*** Dataset entries ***

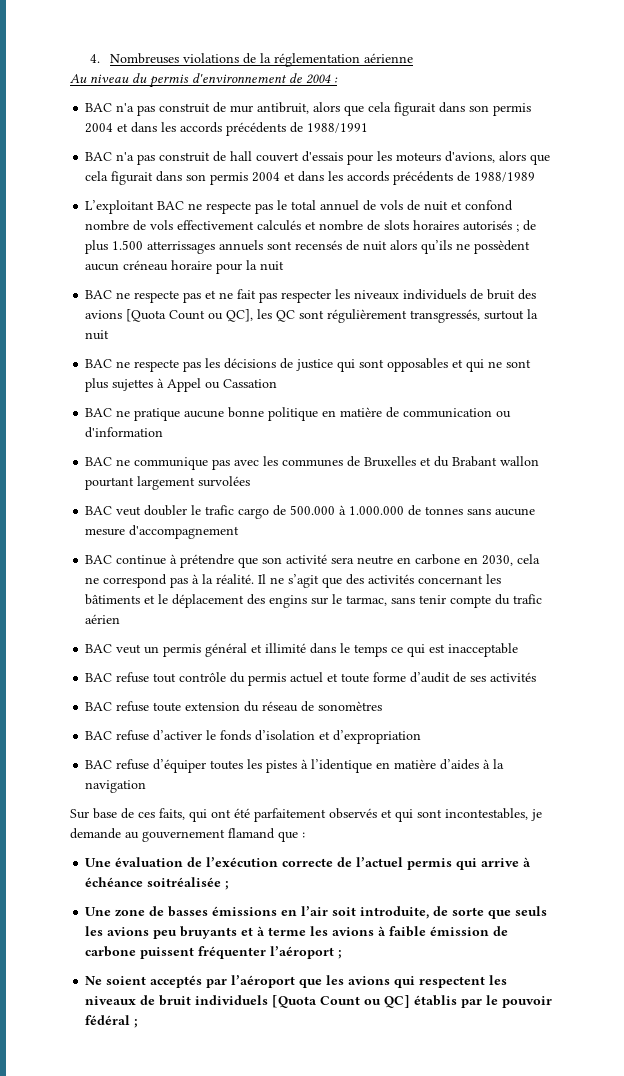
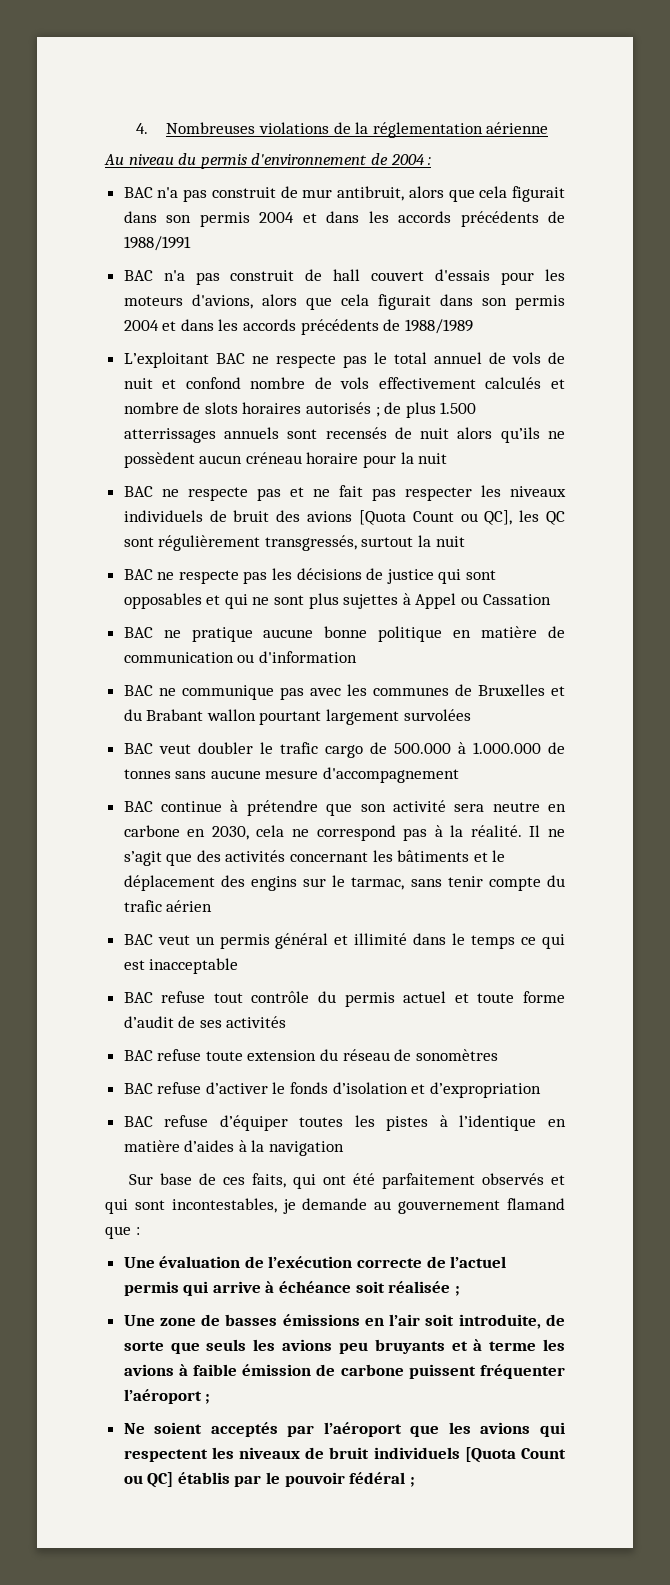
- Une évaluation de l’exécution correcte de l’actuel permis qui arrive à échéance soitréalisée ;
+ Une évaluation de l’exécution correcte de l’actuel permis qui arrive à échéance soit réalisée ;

***
*** Dataset entries ***

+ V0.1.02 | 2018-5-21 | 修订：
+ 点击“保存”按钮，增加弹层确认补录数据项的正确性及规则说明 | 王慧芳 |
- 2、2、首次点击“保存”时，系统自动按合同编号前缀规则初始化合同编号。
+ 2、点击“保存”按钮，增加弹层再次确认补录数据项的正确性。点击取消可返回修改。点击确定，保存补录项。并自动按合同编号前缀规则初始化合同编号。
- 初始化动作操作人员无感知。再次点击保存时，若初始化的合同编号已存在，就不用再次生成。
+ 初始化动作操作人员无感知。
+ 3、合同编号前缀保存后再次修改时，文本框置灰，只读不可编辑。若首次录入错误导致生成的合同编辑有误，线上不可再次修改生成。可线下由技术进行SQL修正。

***

The word "exécution" may appear in several lines of the data; copy every line where it does.

- Une évaluation de l’exécution correcte de l’actuel permis qui arrive à échéance soitréalisée ;
+ Une évaluation de l’exécution correcte de l’actuel permis qui arrive à échéance soit réalisée ;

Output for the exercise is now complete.